The return of machismo

2016 has been an extraordinary year. Memorable for so many things: celebrity deaths, the melting of Arctic sea ice, Trump, Brexit, terror attacks in Europe, drownings in the Med, destruction in Syria. The largest movement of people in recorded history. And - perhaps - the overturning of the political & economic paradigm established by Reagan and Thatcher. Are we seeing the end of elites and the triumph of the common man? Was the Brexit vote really the victory of "ordinary people"? Was Trump's election really due to a populist surge?

I look at Trump's cabinet and I don't see a resurgence of populism. On the contrary, I see the triumph of the 1 percent. Trump's cabinet is made up almost entirely of old, white and extremely rich men. Many of them are former senior military personnel.
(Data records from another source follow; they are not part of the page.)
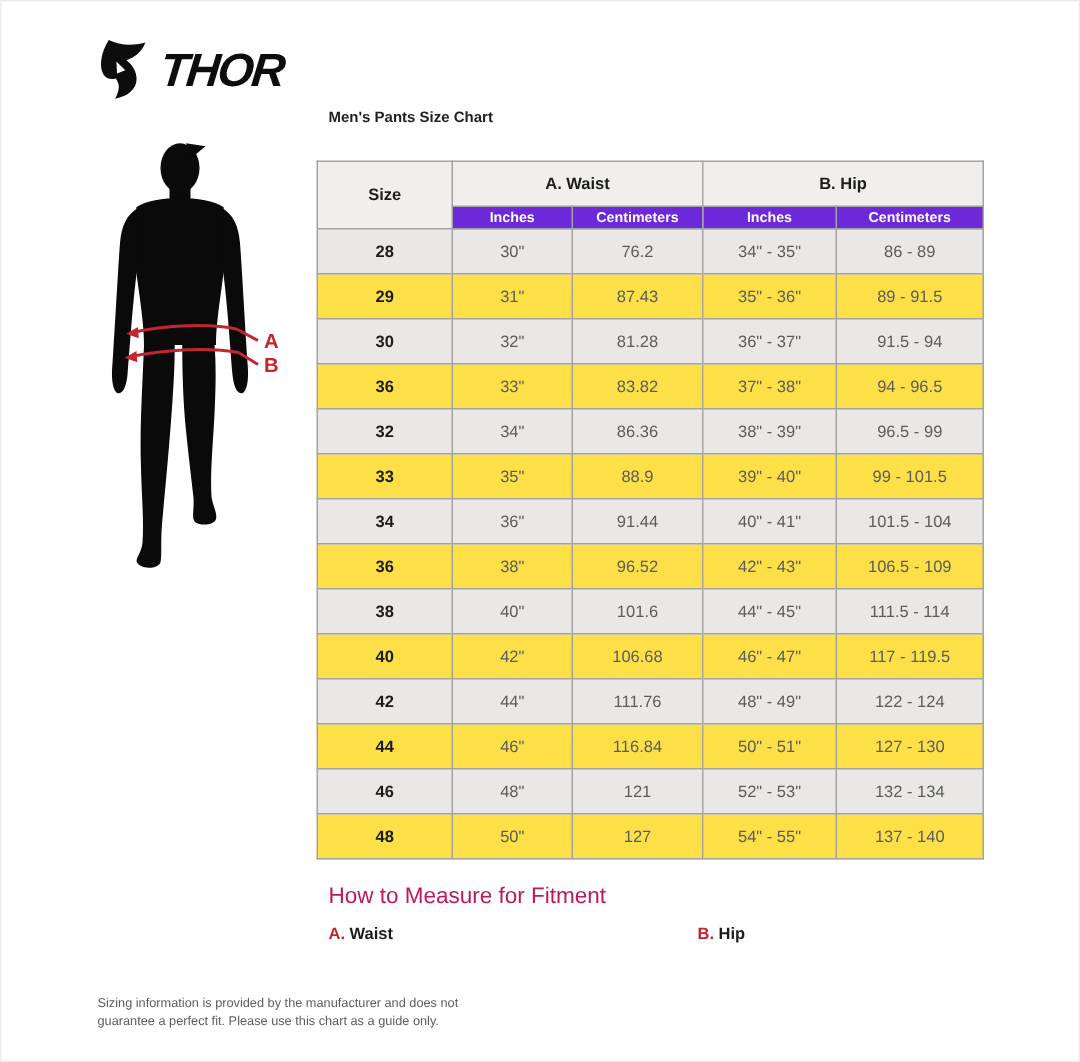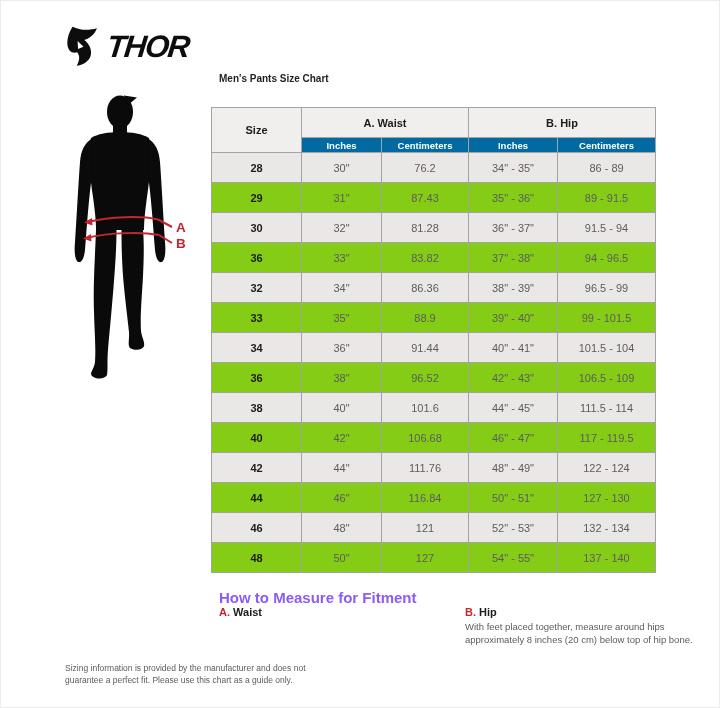"Inches" .size-table thead tr.sub-row th { background: #0369a1 -> #6d28d9 }
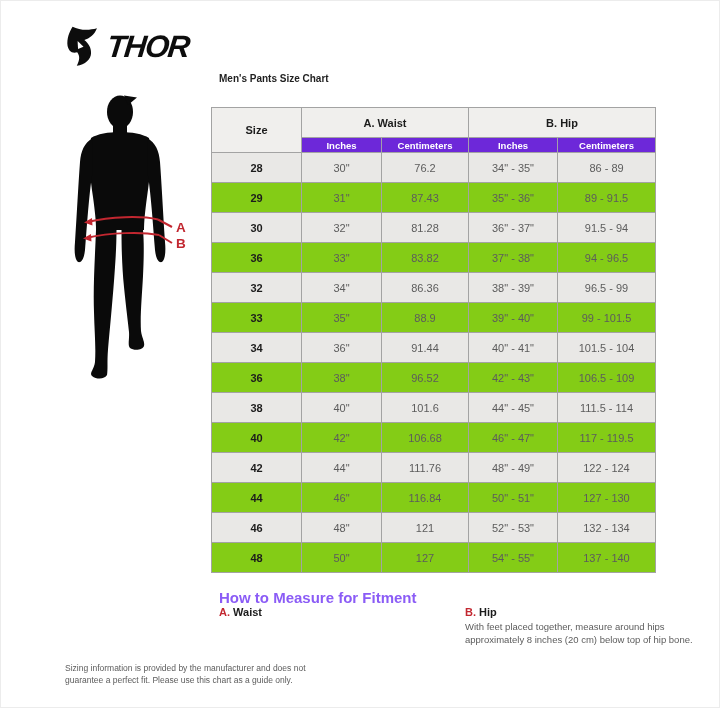"29" .size-table tbody tr { background: #84cc16 -> #fde047 }
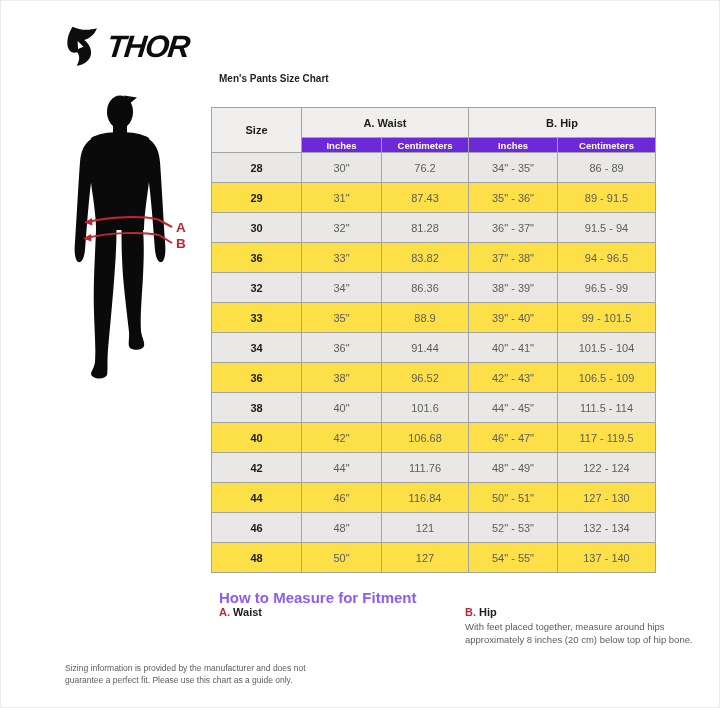"How to Measure for Fitment" .measure h2 { color: #8b5cf6 -> #be185d; font-weight: bold -> normal; margin-bottom: none -> 11px }
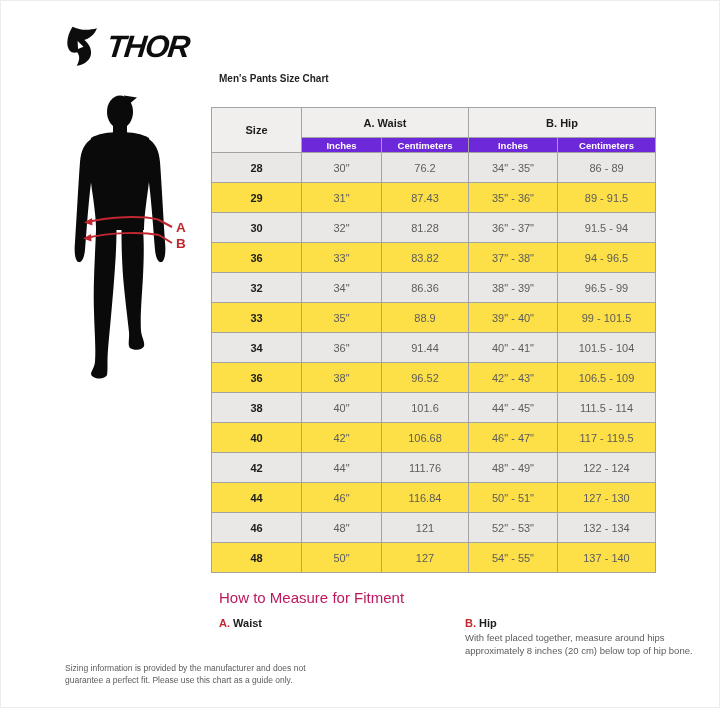"With feet placed together, measure" p { html: <p>With feet placed together, measure around hips approximately 8 inches (20 cm) below top of hip bone.</p> -> none }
The few women are rich, beautiful and - by American political standards - young. In short, the composition of Trump's government speaks not to pluralism, or even the end of globalism, but to something else. The return of machismo.

By this I mean the sort of machismo that defines clear expectations for men and women. Men are to be rich, white, old, powerful. Women are to be rich, white, young, beautiful. Women can hold positions of power, provided that they conform to the expectations of the men who put them there. There is no place for old or unattractive women - sorry Janet Yellen, I think you are history. And there is no place for men who are non-white or poor. Maybe I am exaggerating, but this is how it appears to me.

Trump's promise to Build A Wall should therefore be seen for what it is - machismo. So too his promises to renegotiate trade agreements in America's favour, declare China a currency manipulator, and bring back manufacturing jobs (which mainly go to men). In America, we are looking at the resurgence of male power. I'm not surprised that Trump wants to build up America's nuclear capacity, either : the ultimate macho power symbol for a male politician is surely a nuclear warhead. Dammit, it even looks like a phallus. And as for that Wall - well, I don't know if Trump will actually build it, but if he does, it will become a symbol not of America's control over immigration, but its dominance in the world.

If Trump's Great Big Wall is the symbol of "Making America Great Again", the equivalent for Britain is a Bloody Big Boat. Rebuild the Royal Yacht and send the Queen round the world hosting tea parties for nabobs. The natives will kowtow and Britain will once again rule the waves. Our former colonies will submit happily to our rule leadership, and we shall have our Empire back in all but name.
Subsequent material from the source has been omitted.